Curriculum Types

I was just wondering about what types of curriculum the OPMs on this board are in. My school uses a mixed system- first year is traditional lecture/lab stuff for normal systems, but second year is problem based learning, with a few lectures thrown in. I'd be intereted in hearing how people in PBL curriculums like them. I'm curious how confident people feel with what they're learning in PBL, how you like it, and how it compares to lectures. I admit, I've gotten a bit spoiled this year being spoonfed (well, forcefed) a lot of information. In grad school I loved all the self-learning, but if I didn't learn something I needed to, it was just a lower exam score, not information I might need to treat a patient correctly. Just curious about what others further down the path think about the curriculums. Also, any suggestions about PBL studying? (Yes, it's early- I still have 15 weeks of first year, but I'm curious).

My school is mostly lecture based with a little bit of PBL thrown in now and again. I did not find the PBL style particularly useful, but then again it was so little I don't know how much I was expected to get out of it. It would definitely be quite different if the majority of the curriculum were taught that way. For some classes (neuroscience, for example) is almost exclusively case-based small group exercies. In groups of 10 with a instructor we go over short clinical neurology problems. Hour long lectures and some lab time is also thrown in on occasion but at least 15 hours of the week is spent in this small group learning. I find it very valuable and the method they use of teaching everything from the start with a clinical example is especially helpful and a lot less boring then say how we were taught immunology in which clinical examples were few and far between. I've already have had some use of my neuro knowledge on shadowing experiences. I don't think PBL would be for me.

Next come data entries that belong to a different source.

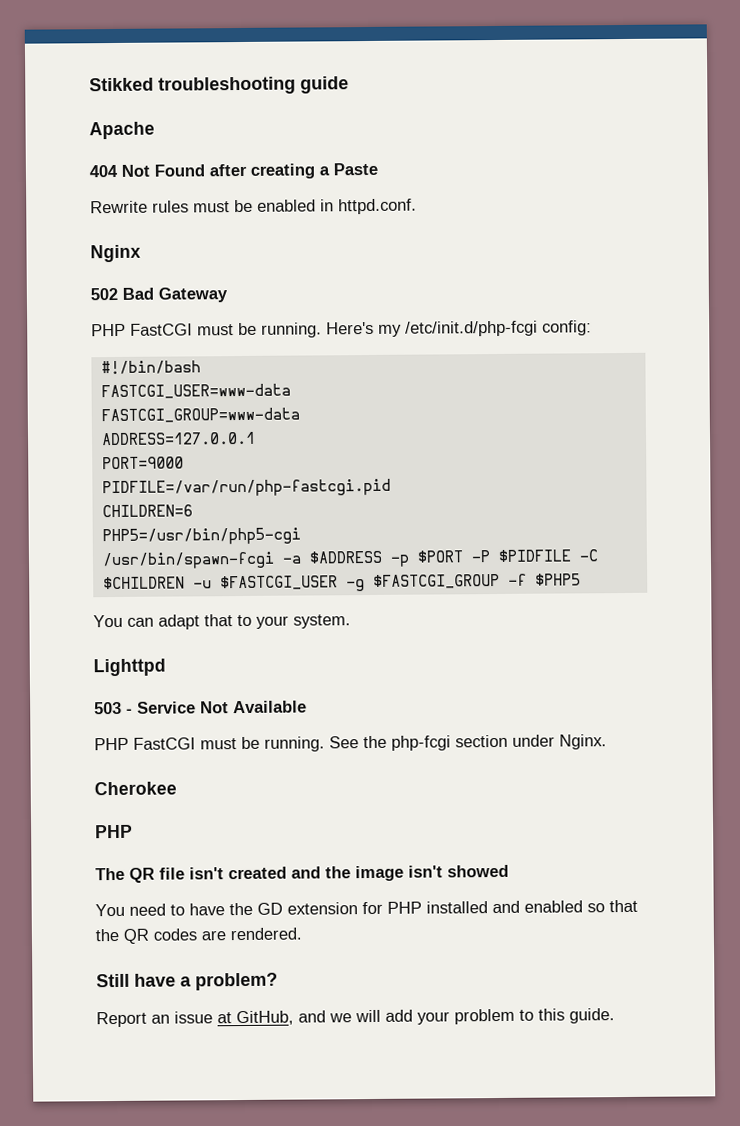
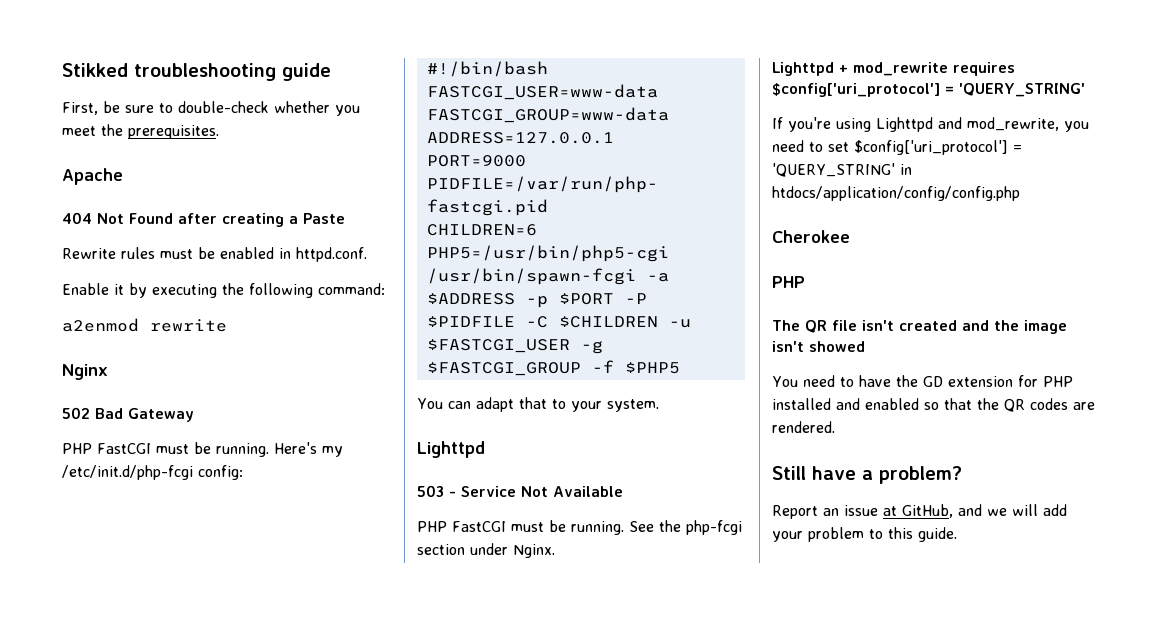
(349, 85) none -> [62,101,360,116] [62,124,219,139] // First, be sure to double-check whether you meet the prerequisites.
(417, 206) none -> [62,283,385,298] [62,318,227,332] // Enable it by executing the following command: // a2enmod rewrite
(607, 742) none -> [772,62,1015,76] [772,83,1085,97] [772,117,1089,132] [772,140,1022,155] [772,163,912,177] [772,186,1020,201] // Lighttpd + mod_rewrite requires $config['uri_protocol'] = 'QUERY_STRING' // If you're using Lighttpd and mod_rewrite, you need to set $config['uri_protocol'] = 'QUERY_STRING' in htdocs/application/config/config.php

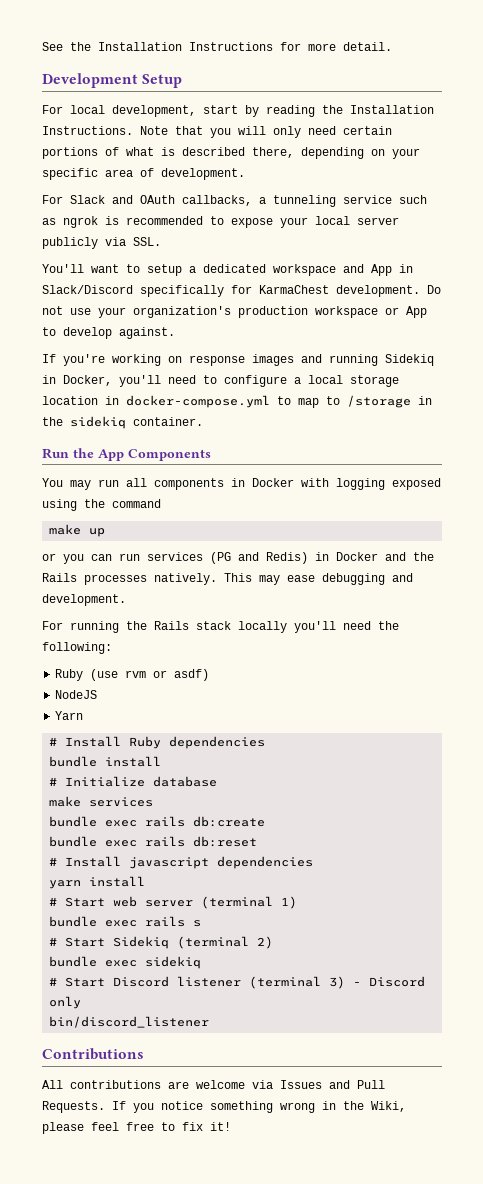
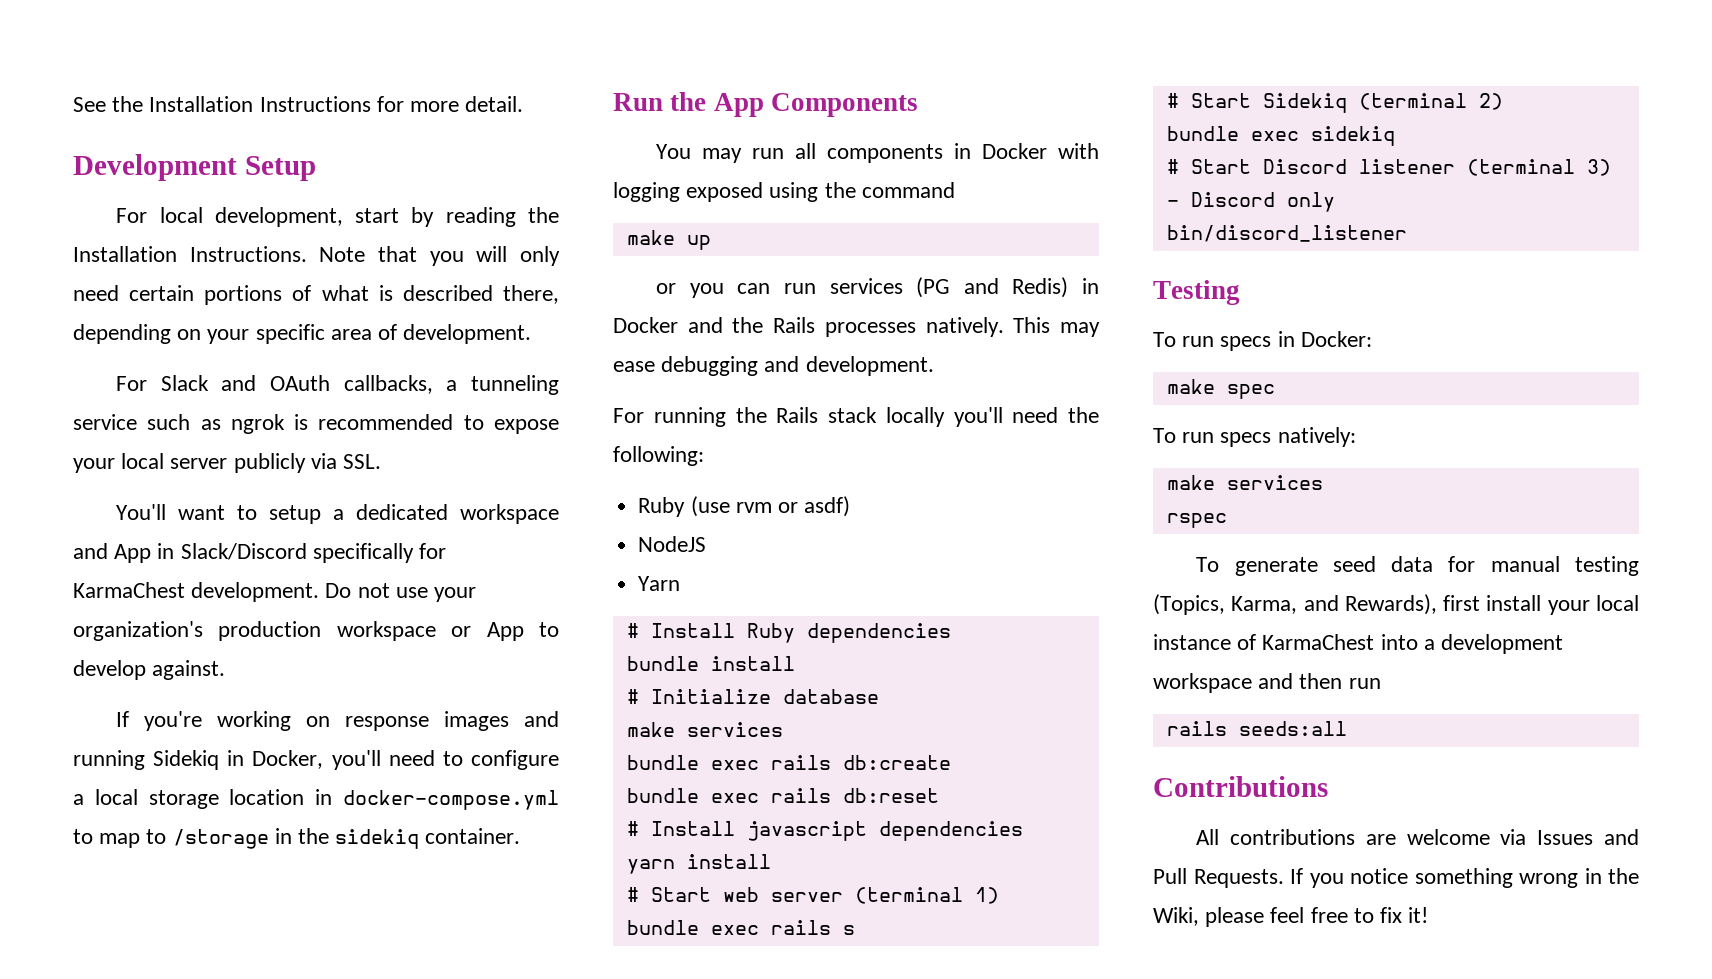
(210, 1022) none -> [1153,280,1240,305] [1153,331,1372,351] [1166,379,1275,399] [1153,427,1356,447] [1166,475,1323,490] [1166,513,1227,528] [1196,556,1639,576] [1153,594,1639,615] [1153,634,1564,654] [1153,673,1381,693] [1166,721,1347,736] // Testing // To run specs in Docker: // make spec // To run specs natively: // make services // rspec // To generate seed data for manual testing (Topics, Karma, and Rewards), first install your local instance of KarmaChest into a development workspace and then run // rails seeds:all

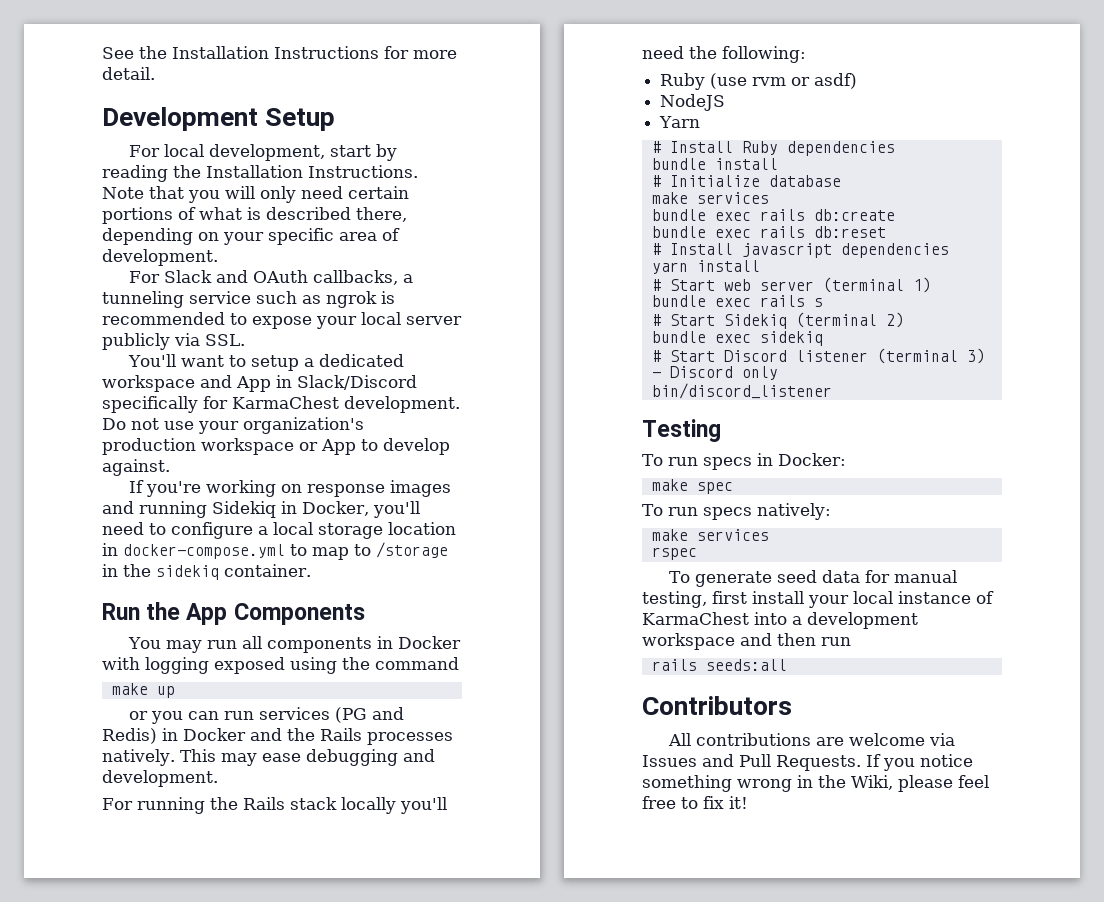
[1575,556,1639,576] [1153,594,1437,615] testing (Topics, Karma, and Rewards), -> [642,591,707,608] testing,
[1153,776,1328,797] Contributions -> [642,696,792,715] Contributors

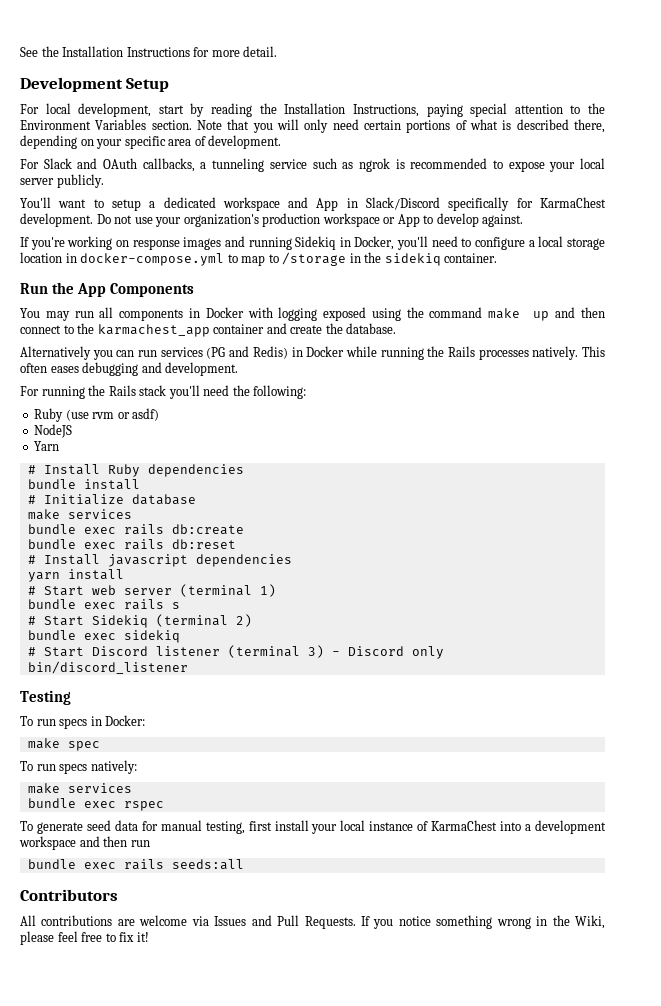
[308,165,418,178] Instructions. -> [352,103,606,117] [20,119,192,130] Instructions, paying special attention to the Environment Variables section.
[102,333,245,350] publicly via SSL. -> [56,174,104,188] publicly.
(459, 663) // -> (483, 312) none
[128,711,148,720] // or -> [555,307,606,318] [20,323,397,337] [20,346,91,360] and then connect to the karmachest_app container and create the database. // Alternatively
[250,728,282,741] and -> [345,346,424,360] while running
[220,753,301,766] may ease -> [20,363,79,373] often eases
[340,797,396,814] locally -> (167, 390) none
(769, 535) none -> [27,798,116,808] bundle exec
(851, 641) none -> [27,859,116,869] bundle exec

Although Harvard is often thought of as a prototypical PBL school, in fact we also have plenty of lectures as well as other forms of small group learning, labs, etc. However, the tutorial (the small PBL group of 7-8 people) is the core of the curriculum, and we do not spend a lot of time in lectures compared to many other schools. (The ratio of time varies topic to topic; in my last it was about 2:1 lecture: small group work, which is about as lecture-heavy as it gets).
I think this method is helpful in several ways. First it helps you get very efficient at finding clinically relevant information. However, it is easy to think you are doing well by just grabbing something out of Harrison’s and more or less simply reading it out loud as if you had found the “right answer” and were done. This is poor form. You should do a more thoughtful reading of several sources, ideally including a journal review article–ok, I do a little more than most people do–and then learn to very concisely summarize and synthesize the larger amount of information you have gathered. (Gathering lots of information and then simply spewing it back at length is also poor form.) This is a skill that you should acquire and refine in PBL which I think will be very useful on the wards. However, it is difficult to “study for” this skill, and ultimately, you’ll just get it. Realize, however, that working hard for that reporting back to the group, and then thinking about how to concisely condense and summarize the information, is the way to get a lot out of PBL. Those who think of PBL as a supplement to didactic learning will miss the main benefit, which is your own engagement in your own learning process and that of your classmates.
PBL means more anxiety about whether you’re getting the information you need to take care of patients, but less anxiety about whether you’re pleasing the teacher. I hate the second form of anxiety so deeply that I would rather have more of the first form of anxiety, especially since it tends to focus your studying in the right direction. (You want to study for your patients, not for tests.)
In my view, the first two years of medical school are mainly spent getting a conceptual framework and a vocabulary; it is unreasonable to think you will remember all of it. Medical school is a process of learning a language; PBL is a form of immersion learning in which you acquire fluency in clinical topics by stumbling through it, in the same way that conversational language classes make you talk in the language you’re learning even when you are a bumbling incompetent. This is different than simply learning a language by didactic instruction; and I like to think it is a better approach to learning both the vocabulary and concepts of medicine.
Finally, I like PBL because it deepens my working relationships with my classmates and helps me learn how to do team problem-solving with groups of people I didn’t choose. I think this will also be an important skill to learn for my practice.

–boston joe

Thanks for the insights. I AM looking forward to starting PBL, but it makes me a bit nervous. I think I'll enjoy that style, though.
Well, back to studying Microbiology and doing my taxes (ick).

Hi there,
My school was lecture-based with PBL thrown in. I found the PBL pretty tedious and far from useful in the beginning but as a third and fourth-year student, the PBL sessions took on more meaning. My classmates were pretty diverse in first and second year (read some had no patient care experience) and were not able to figure out how to approach a clinical problem. As they picked up some clinical experience, PBL was more useful.
The one thing that PBL does is introduce you to reseaching medical literature pretty quickly. The most valuable course that I had in medical school was Medical Informatics, taught by the chairman of the Aquisitions Department at the National Library of Medicine. I still have his lists of databases and I still consult many of his internet resources.
We totally use Evidence Based Practice (EBP) in the Department of Surgery here at UVA. It was an easy transition from medical school to EBP here because my medical school was very strongly focused on EBP. If PBL is done correctly, you should have no problems making this transition easily.